Producing The States Project has been a wonderful window into work being creating around the country, providing exposure to photographers I might never have discovered on my own. I am so grateful to James Robert Southard for stepping up to the States Project Editorship plate for the state of Kentucky and sharing the work of wonderful photographers in his region. Kentucky is a state known for horse racing, bourbon distilleries, moonshine, coal, bluegrass music, and … fried chicken, but as this week demonstrates, so much more. James’ own work reveals an intense curiosity and an ability to create large scale tableaux as he wanders the country and his imagination for inspiration. Today we feature his project, Tool and Nail, and an interview with James’ follows.

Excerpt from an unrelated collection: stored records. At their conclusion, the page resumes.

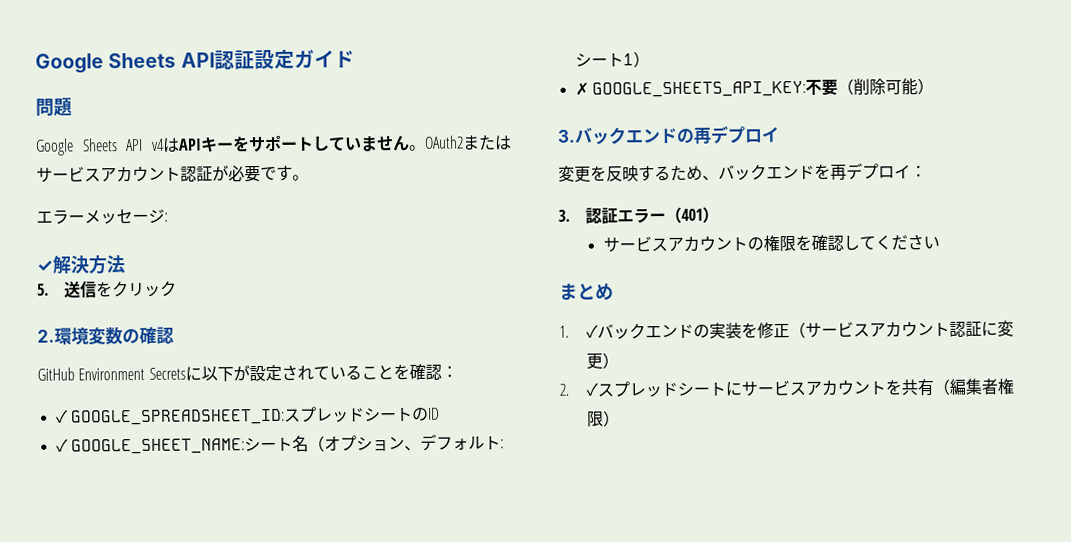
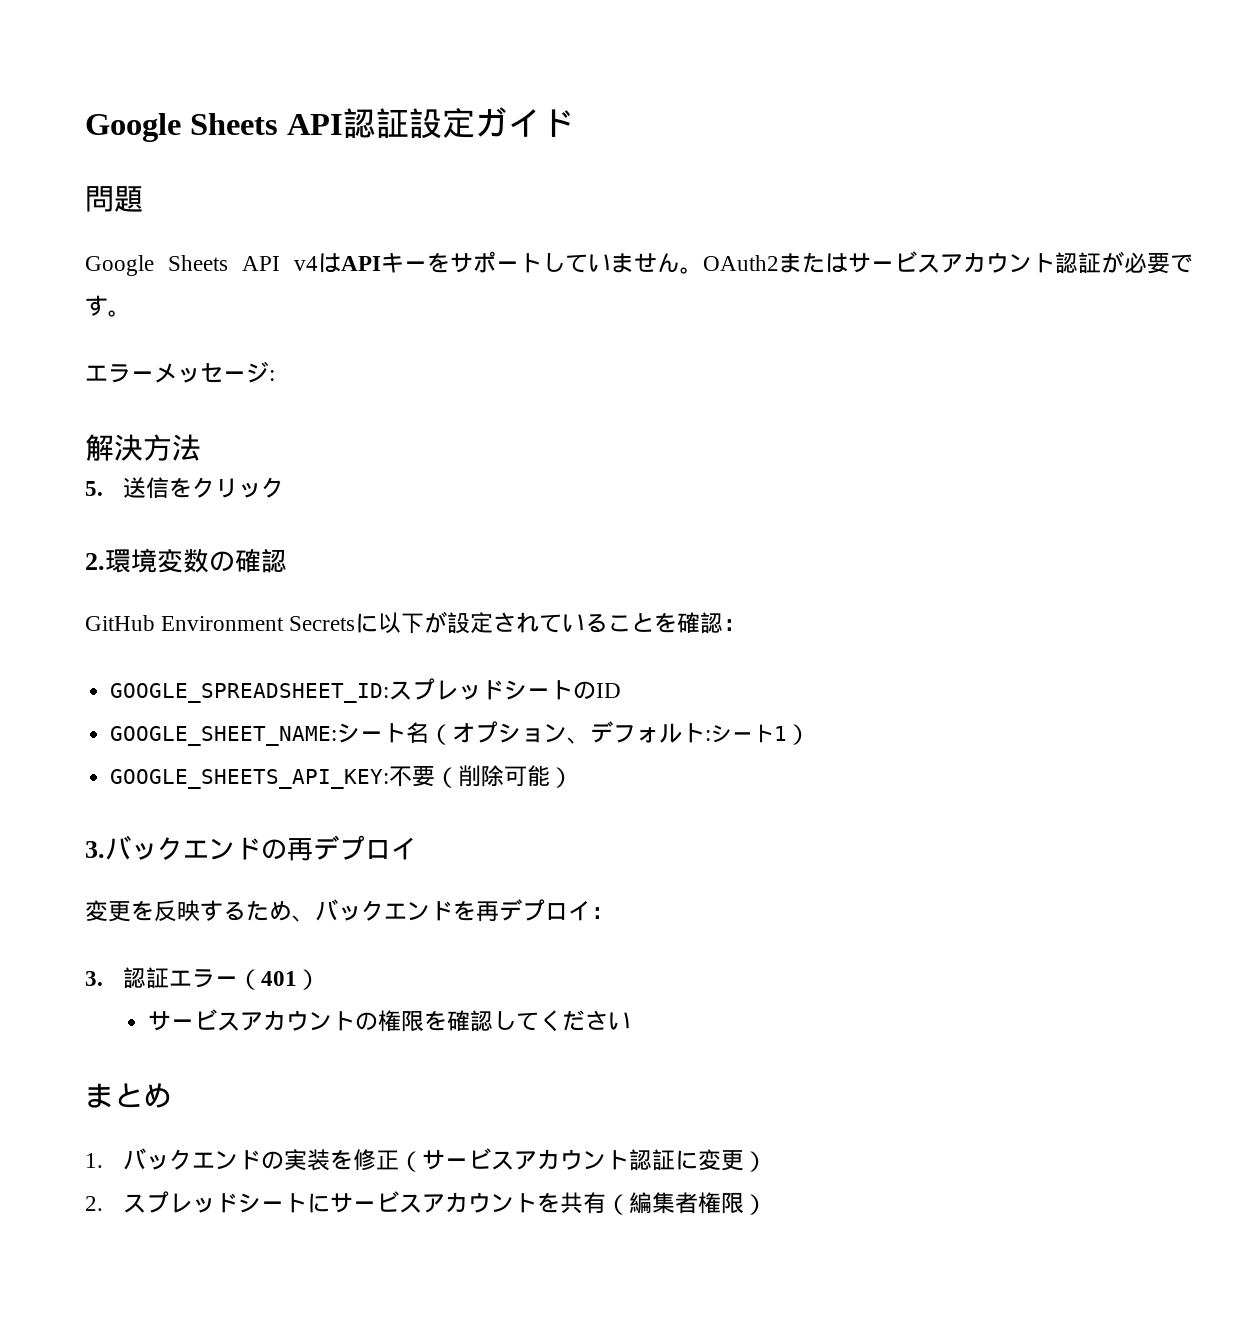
- ✓解決方法
+ 解決方法
- ✓ GOOGLE_SPREADSHEET_ID:スプレッドシートのID
+ GOOGLE_SPREADSHEET_ID:スプレッドシートのID
- ✓ GOOGLE_SHEET_NAME:シート名（オプション、デフォルト:シート1）
+ GOOGLE_SHEET_NAME:シート名（オプション、デフォルト:シート1）
- ✗ GOOGLE_SHEETS_API_KEY:不要（削除可能）
+ GOOGLE_SHEETS_API_KEY:不要（削除可能）
- 1. ✓バックエンドの実装を修正（サービスアカウント認証に変更）
+ 1.バックエンドの実装を修正（サービスアカウント認証に変更）
- 2. ✓スプレッドシートにサービスアカウントを共有（編集者権限）
+ 2.スプレッドシートにサービスアカウントを共有（編集者権限）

After receiving his MFA from Carnegie Mellon in 2011, James Robert Southard has worked in the art world through invitations to international exhibitions such as the Moscow Biennale for Young Art, Hel’Pitts’Sinki’Burgh in Finland, Camaguey Cuba’s 5th International Video Art Fest and participation in the Internet Pavilion at the 54th Venice Biennale in Venice Italy. In 2012, James started a collaborative photography and video series with the collaboration of the city of Seoul, Korea at Seoul Art Space Geumcheon. Soon after he took his project to Maine where he was a participant at Skowhegan School of Painting and Sculpture, then later to MacDowell Colony in New Hampshire, Yaddo Retreat in New York, Jentel in Wyoming, MASS MoCA and currently to the dairy farmers of northern Vermont. His digital construction process allows for public interactions and collaborations to combine together in the aesthetics of each composition. While continuing this process in new communities, He has also returned to academia by teaching photography at the University of Kentucky.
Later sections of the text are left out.